SourceCollection Class Documentation¶
Overview¶
The SourceCollection class in technologydata represents a collection of Source objects, providing tools for filtering, exporting, archiving, and data conversion. It is designed to manage multiple bibliographic or web sources, supporting reproducibility and provenance tracking for technology datasets.
Features¶
- Collection Management: Stores and iterates over multiple
Sourceobjects. - Filtering: Supports regex-based filtering by title and authors.
- Archiving: Downloads archived files for all sources using the Wayback Machine.
- Data Export: Converts the collection to pandas DataFrame, CSV, and JSON formats.
- Schema Export: Exports a JSON schema describing the collection structure.
- Integration: Designed for use with technology parameters and datasets.
Usage Examples¶
Creating a SourceCollection¶
from technologydata.source import Source
from technologydata.source_collection import SourceCollection
src1 = Source(title="Source One", authors="Author A", url="http://example.com/1")
src2 = Source(title="Source Two", authors="Author B", url="http://example.com/2")
collection = SourceCollection(sources=[src1, src2])
Filtering Sources¶
from technologydata.source import Source
from technologydata.source_collection import SourceCollection
src1 = Source(title="Source One", authors="Author A", url="http://example.com/1")
src2 = Source(title="Source Two", authors="Author B", url="http://example.com/2")
collection = SourceCollection(sources=[src1, src2])
filtered = collection.get(title="Source One", authors="Author A")
print(filtered) # SourceCollection with sources matching the patterns
Exporting to CSV¶
from technologydata.source import Source
from technologydata.source_collection import SourceCollection
src1 = Source(title="Source One", authors="Author A", url="http://example.com/1")
src2 = Source(title="Source Two", authors="Author B", url="http://example.com/2")
collection = SourceCollection(sources=[src1, src2])
collection.to_csv(path_or_buf="sources.csv")
Exporting to JSON and Schema¶
import pathlib
from technologydata.source import Source
from technologydata.source_collection import SourceCollection
src1 = Source(title="Source One", authors="Author A", url="http://example.com/1")
src2 = Source(title="Source Two", authors="Author B", url="http://example.com/2")
collection = SourceCollection(sources=[src1, src2])
collection.to_json(file_path=pathlib.Path("sources.json"))
Downloading Archived Files¶
import pathlib
from technologydata.source import Source
from technologydata.source_collection import SourceCollection
src1 = Source(title="Source One", authors="Author A", url="http://example.com/1")

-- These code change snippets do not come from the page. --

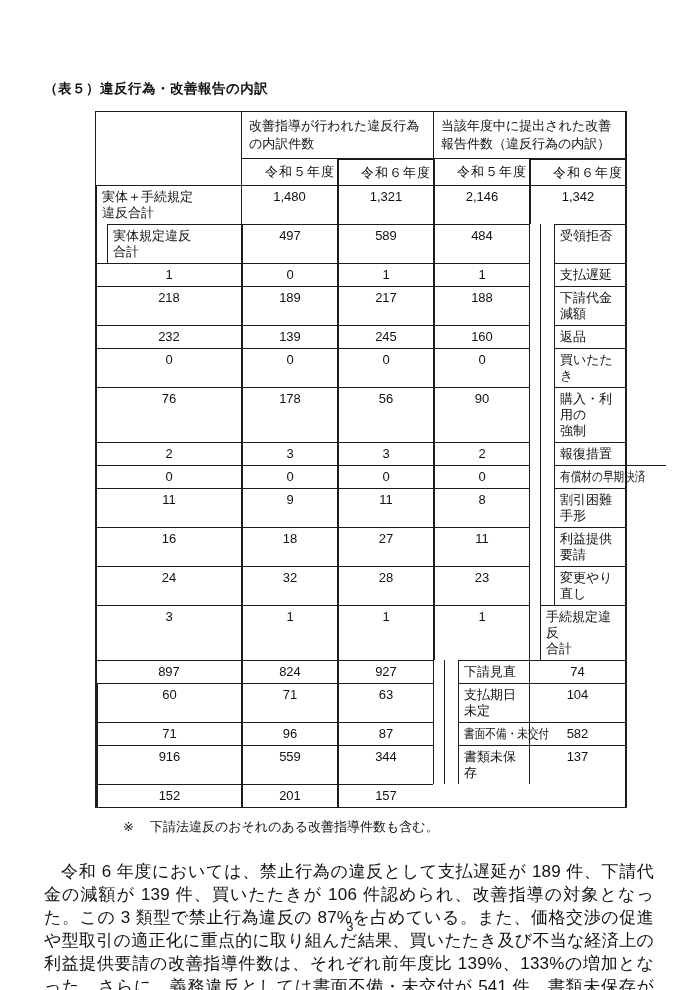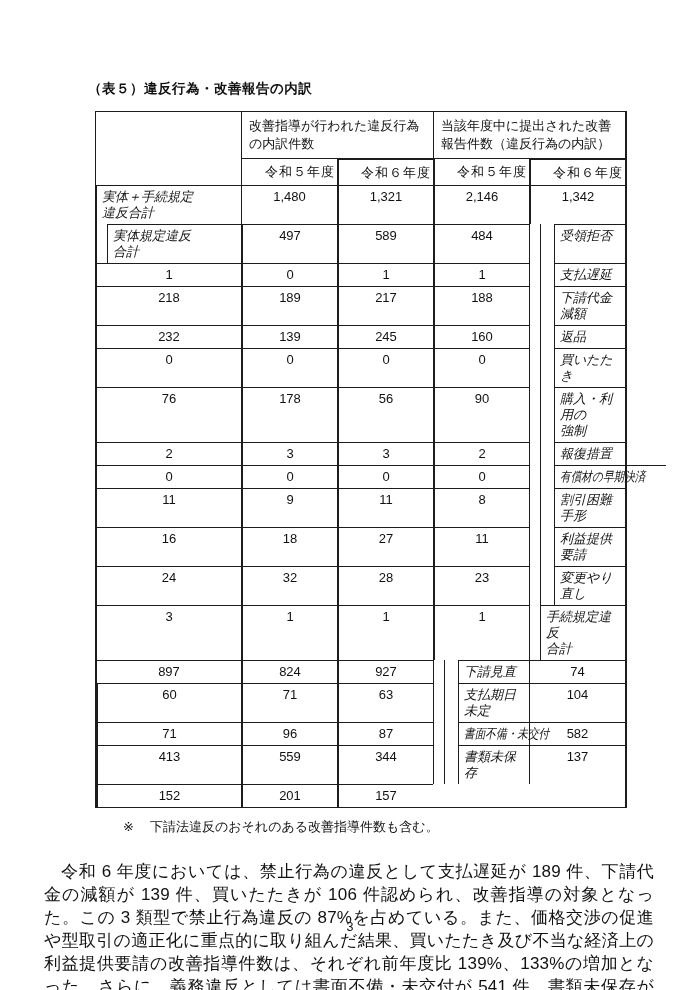--- a/index.html
+++ b/index.html
@@ -6,21 +6,21 @@
   .page {
     position:relative;
     width:700px; height:990px;
     background:#ffffff;
     color:#111111;
     font-family:"Liberation Sans","DejaVu Sans",sans-serif;
     box-sizing:border-box;
     overflow:hidden;
   }
   .doc-title {
-    margin:0 0 0 88px;
+    margin:0 0 0 44px;
     padding-top:80px;
     font-size:13.5px;
     font-weight:bold;
     letter-spacing:0.5px;
   }
   
   .tbl {
     display:grid;
     grid-template-columns:145px 96px 96px 96px 96px;
     width:529px;
@@ -41,21 +41,20 @@
   .sub.s3 { grid-column:4; grid-row:2; border-left-width:2px; }
   .sub.s4 { grid-column:5; grid-row:2; border-left-width:2px; border-top-width:2px; }
   
   .lcell { display:flex; align-items:stretch; border-top:none; padding:0; }
   .strip  { width:10px; border-right:1px solid #1c1c1c; flex:none; }
   .stripB { width:13px; border-right:1px solid #1c1c1c; flex:none; }
   .ltxt {
     flex:1; border-top:1px solid #1c1c1c;
     padding:3px 2px 3px 5px; line-height:16px;
     white-space:pre-line;
-    font-style:italic;
   }
   .cnd { display:inline-block; transform:scaleX(0.82); transform-origin:0 50%; white-space:nowrap; }
   .num { text-align:center; padding:3px 2px; line-height:16px; }
   .num.col2, .num.col3, .num.col4 { border-left-width:2px; }
   
   .note {
     display:flex; gap:16px;
     margin:10px 0 0 123px;
     font-size:13px; line-height:18px;
   }
@@ -231,21 +230,21 @@
       <div class="cell num col1">104</div>
       <div class="cell num col2">71</div>
       <div class="cell num col3">96</div>
       <div class="cell num col4">87</div>
       <div class="cell lcell">
         <span class="strip"></span>
         <span class="stripB"></span>
         <div class="ltxt"><span class="cnd">書面不備・未交付</span></div>
       </div>
       <div class="cell num col1">582</div>
-      <div class="cell num col2">413</div>
+      <div class="cell num col2">916</div>
       <div class="cell num col3">559</div>
       <div class="cell num col4">344</div>
       <div class="cell lcell">
         <span class="strip"></span>
         <span class="stripB"></span>
         <div class="ltxt">書類未保存</div>
       </div>
       <div class="cell num col1">137</div>
       <div class="cell num col2">152</div>
       <div class="cell num col3">201</div>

src2 = Source(title="Source Two", authors="Author B", url="http://example.com/2")
collection = SourceCollection(sources=[src1, src2])
downloaded_paths = collection.retrieve_all_from_wayback(pathlib.Path("downloads/"))
print(downloaded_paths)
API Reference¶
Please refer to the API documentation for detailed information on the SourceCollection class methods and attributes.
Notes¶
- Filtering: Regex patterns are case-insensitive and applied to non-optional attributes.
- Archiving: Download failures return
Nonefor the corresponding source. - Export: Default CSV export uses UTF-8 encoding and quotes all fields.
- Schema: JSON schema is generated automatically and includes field descriptions.
- Type Checking: The class uses Pydantic for validation and type enforcement.